What you have to do: Leave out the pictures, and copy exactly the lines from the line with "total: 447.88 -> 393.49" through the last line of the data below.

Segment Start: Provided material

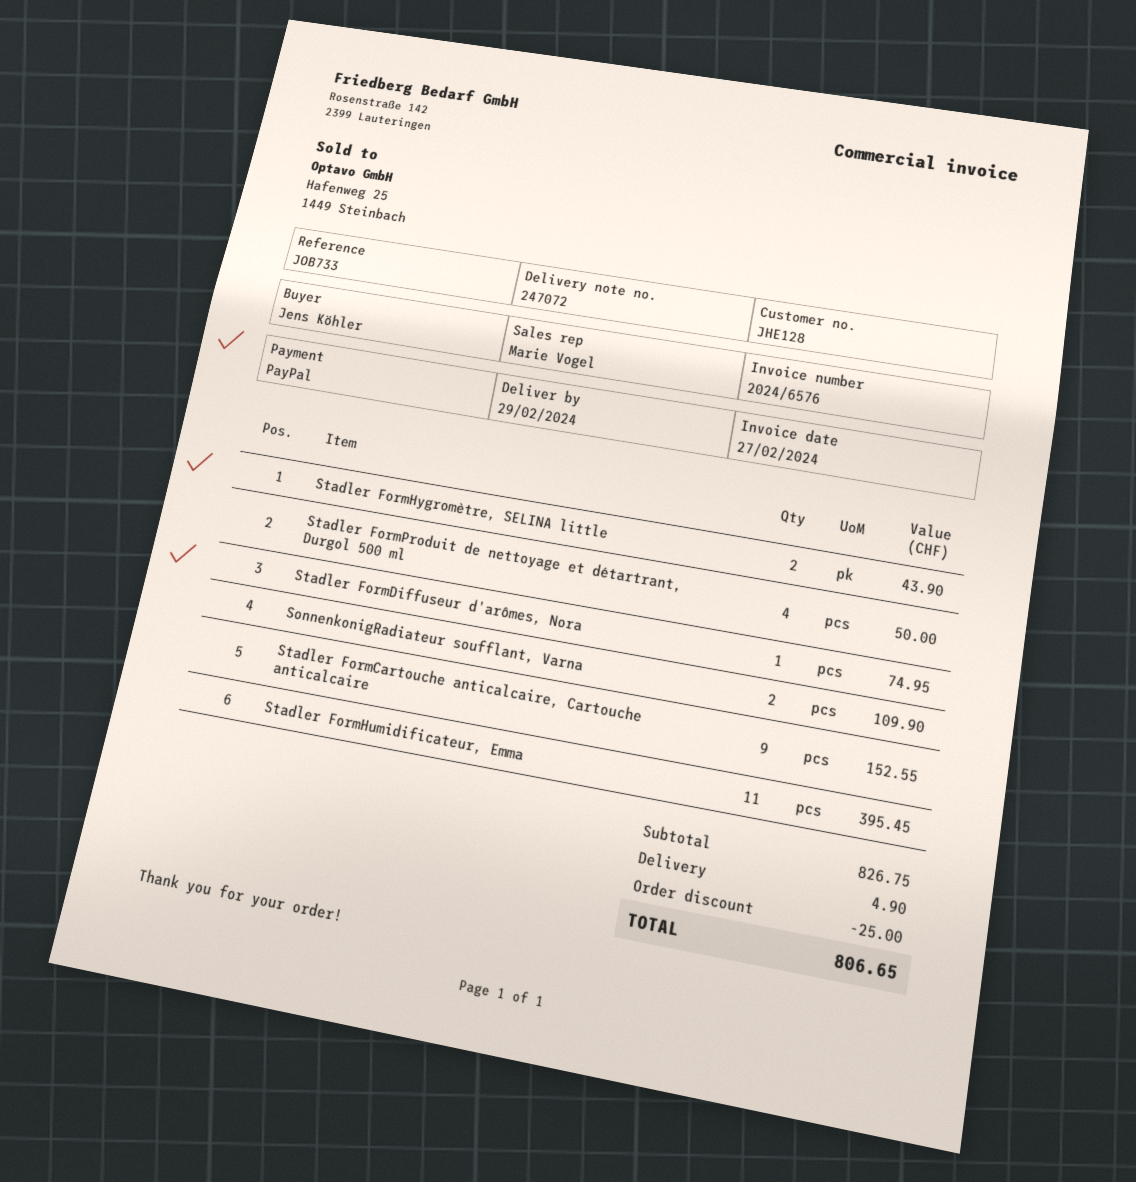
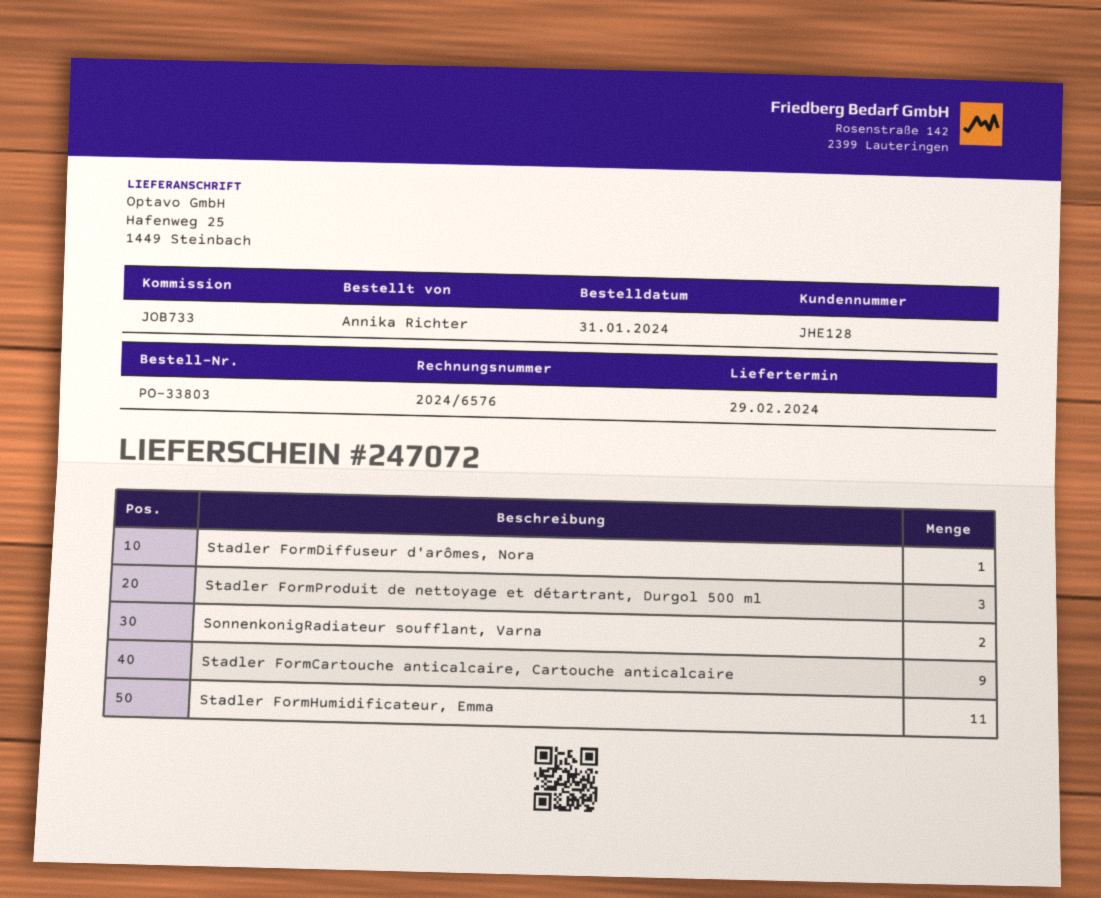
ordered by: Jens Köhler -> Annika Richter
Stadler FormHygromètre, SELINA little: 2 -> none
Stadler FormProduit de nettoyage et détartrant, Durgol 500 ml: 4 -> 3

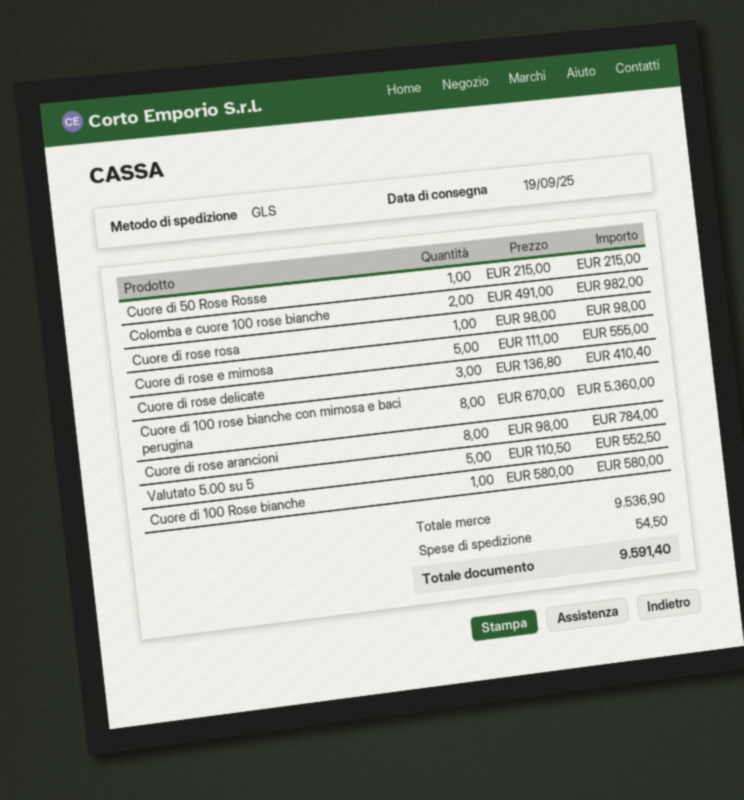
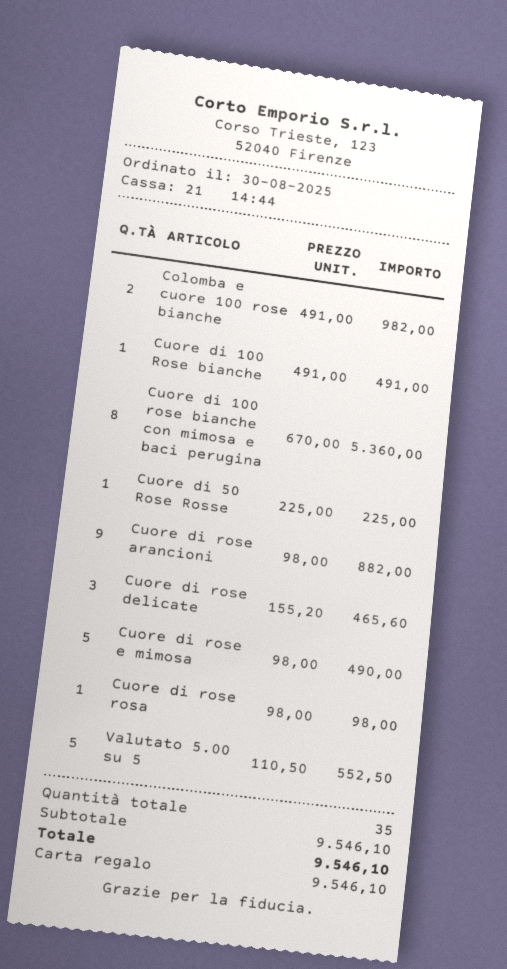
Cuore di 50 Rose Rosse: 1 x 215.00 = 215.00 -> 1 x 225.00 = 225.00
Cuore di rose e mimosa: 5 x 111.00 = 555.00 -> 5 x 98.00 = 490.00
Cuore di rose delicate: 3 x 136.80 = 410.40 -> 3 x 155.20 = 465.60
Cuore di rose arancioni: 8 x 98.00 = 784.00 -> 9 x 98.00 = 882.00
Cuore di 100 Rose bianche: 1 x 580.00 = 580.00 -> 1 x 491.00 = 491.00
subtotal: 9536.90 -> 9546.10
shipping: 54.50 -> none
total: 9591.40 -> 9546.10

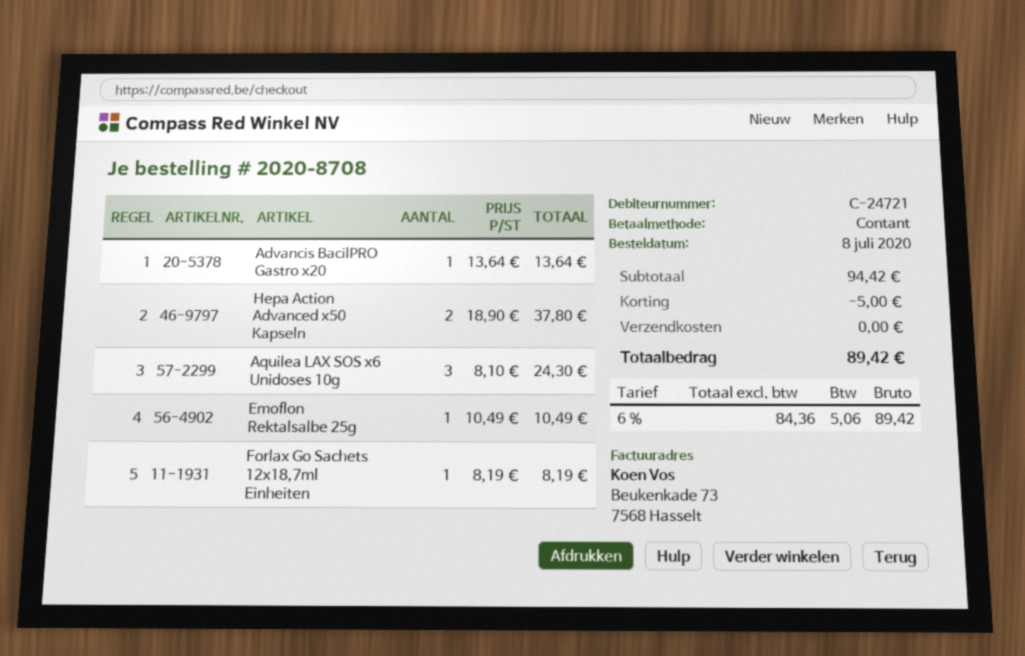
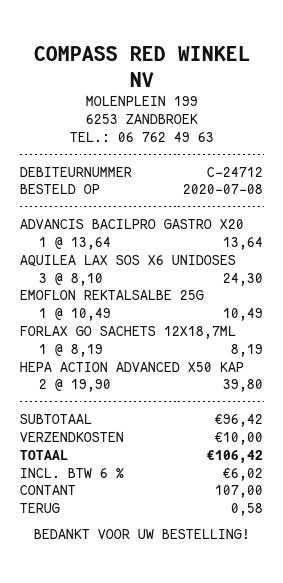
customer number: C-24721 -> C-24712
Hepa Action Advanced x50 Kapseln: 2 x 18.90 = 37.80 -> 2 x 19.90 = 39.80
subtotal: 94.42 -> 96.42
discount: 5.00 -> none
shipping: 0.00 -> 10.00
tax: 6% = 5.06 -> 6% = 6.02
total: 89.42 -> 106.42

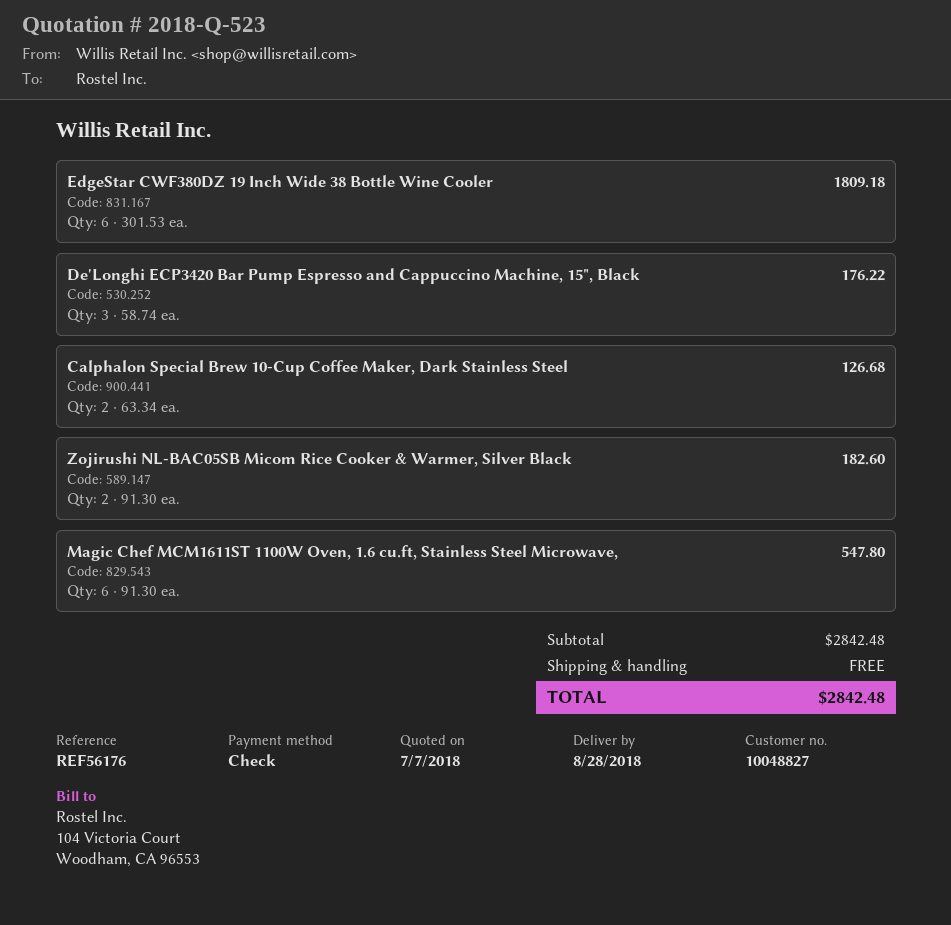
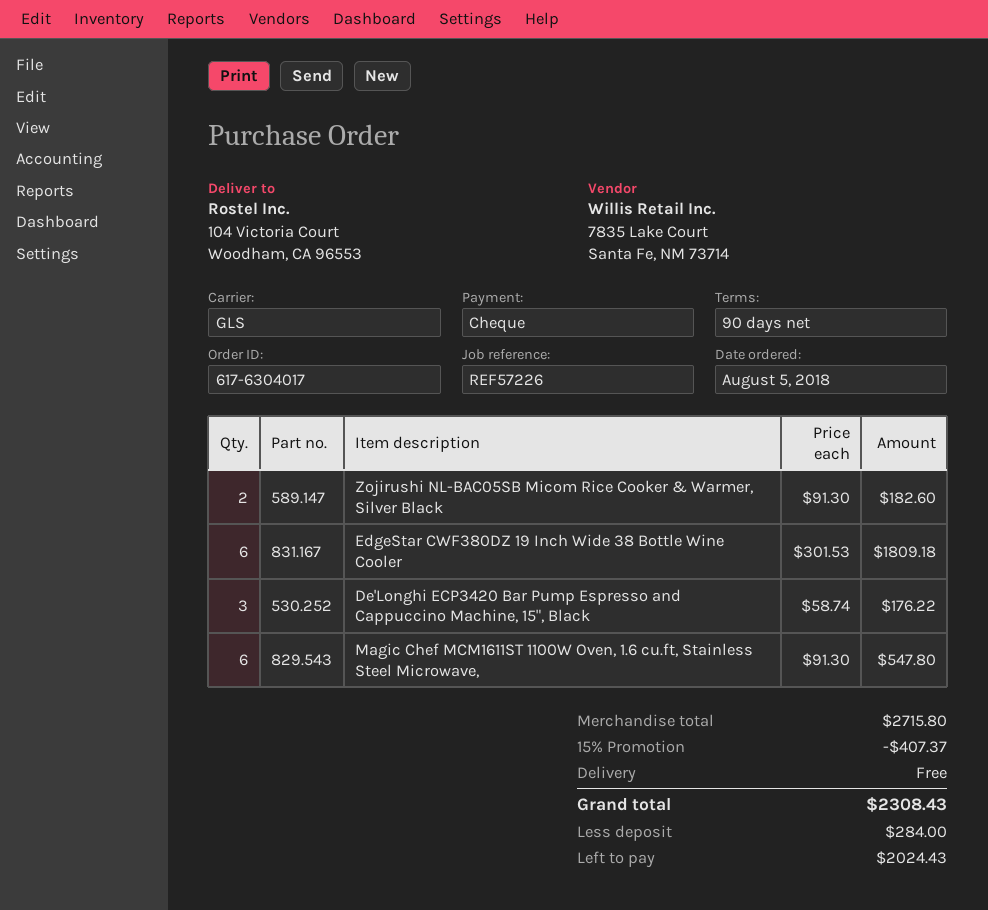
reference: REF56176 -> REF57226
Calphalon Special Brew 10-Cup Coffee Maker, Dark Stainless Steel: 2 x 63.34 = 126.68 -> none
subtotal: 2842.48 -> 2715.80
discount: none -> 15% = 407.37
total: 2842.48 -> 2308.43

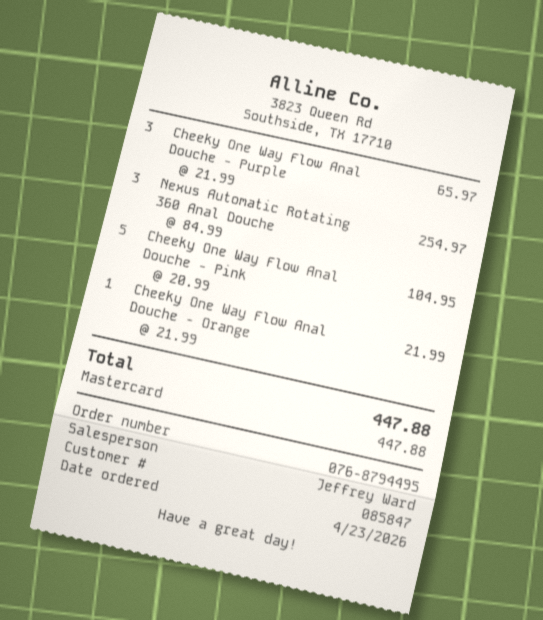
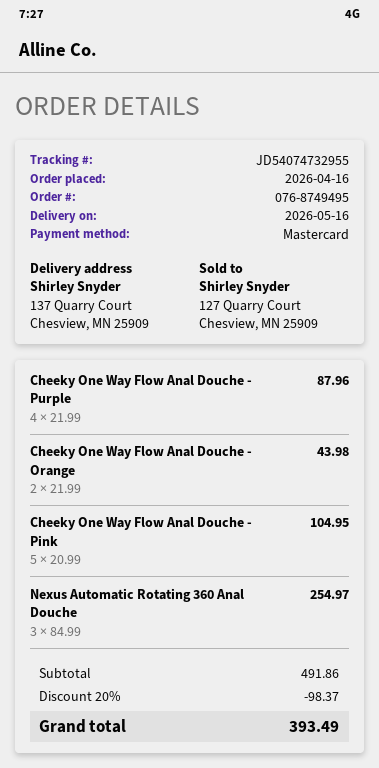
order number: 076-8794495 -> 076-8749495
order date: 2026-04-23 -> 2026-04-16
Cheeky One Way Flow Anal Douche - Purple: 3 x 21.99 = 65.97 -> 4 x 21.99 = 87.96
Cheeky One Way Flow Anal Douche - Orange: 1 x 21.99 = 21.99 -> 2 x 21.99 = 43.98
discount: none -> 20% = 98.37
total: 447.88 -> 393.49

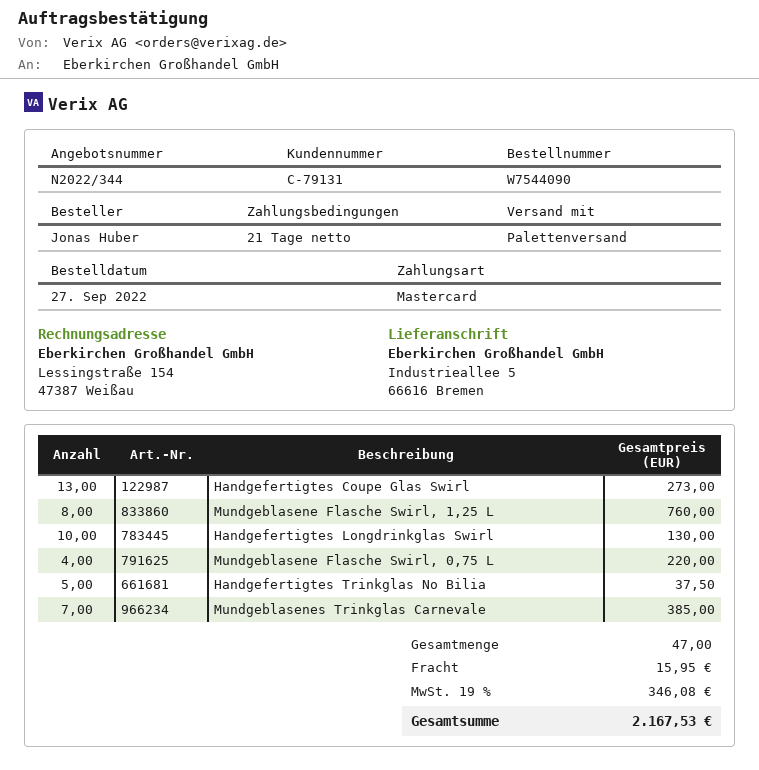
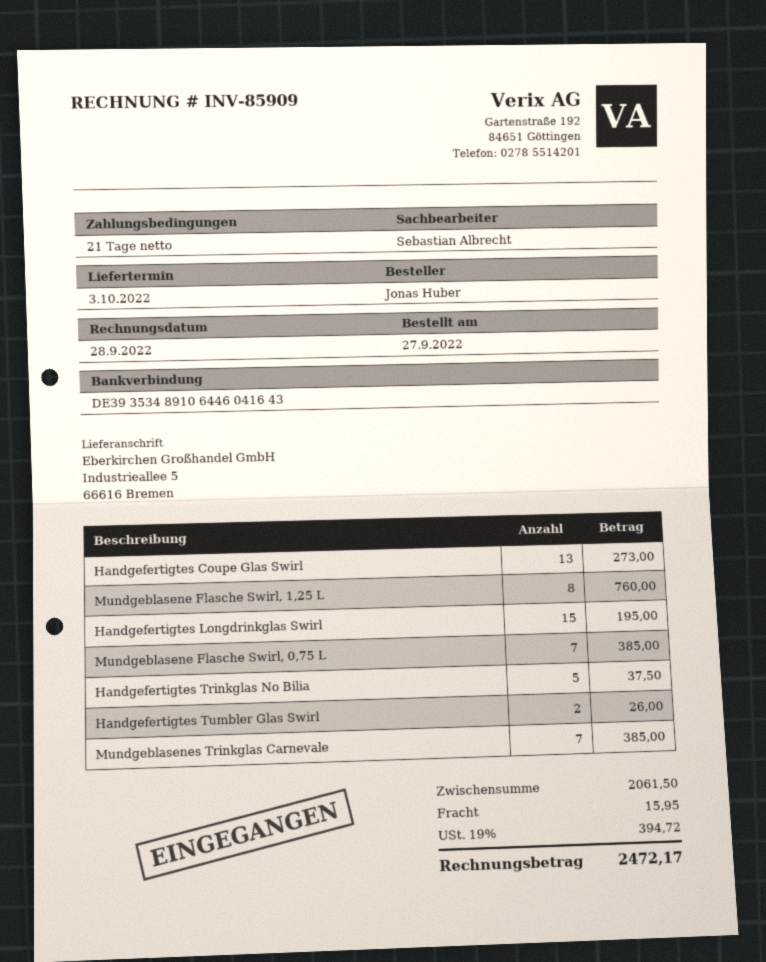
Handgefertigtes Longdrinkglas Swirl: 10 for 130.00 -> 15 for 195.00
Mundgeblasene Flasche Swirl, 0,75 L: 4 for 220.00 -> 7 for 385.00
Handgefertigtes Tumbler Glas Swirl: none -> 2 for 26.00
tax: 19% = 346.08 -> 19% = 394.72
total: 2167.53 -> 2472.17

Segment End: Provided material

Result of this exercise:
total: 447.88 -> 393.49

Handgefertigtes Longdrinkglas Swirl: 10 for 130.00 -> 15 for 195.00
Mundgeblasene Flasche Swirl, 0,75 L: 4 for 220.00 -> 7 for 385.00
Handgefertigtes Tumbler Glas Swirl: none -> 2 for 26.00
tax: 19% = 346.08 -> 19% = 394.72
total: 2167.53 -> 2472.17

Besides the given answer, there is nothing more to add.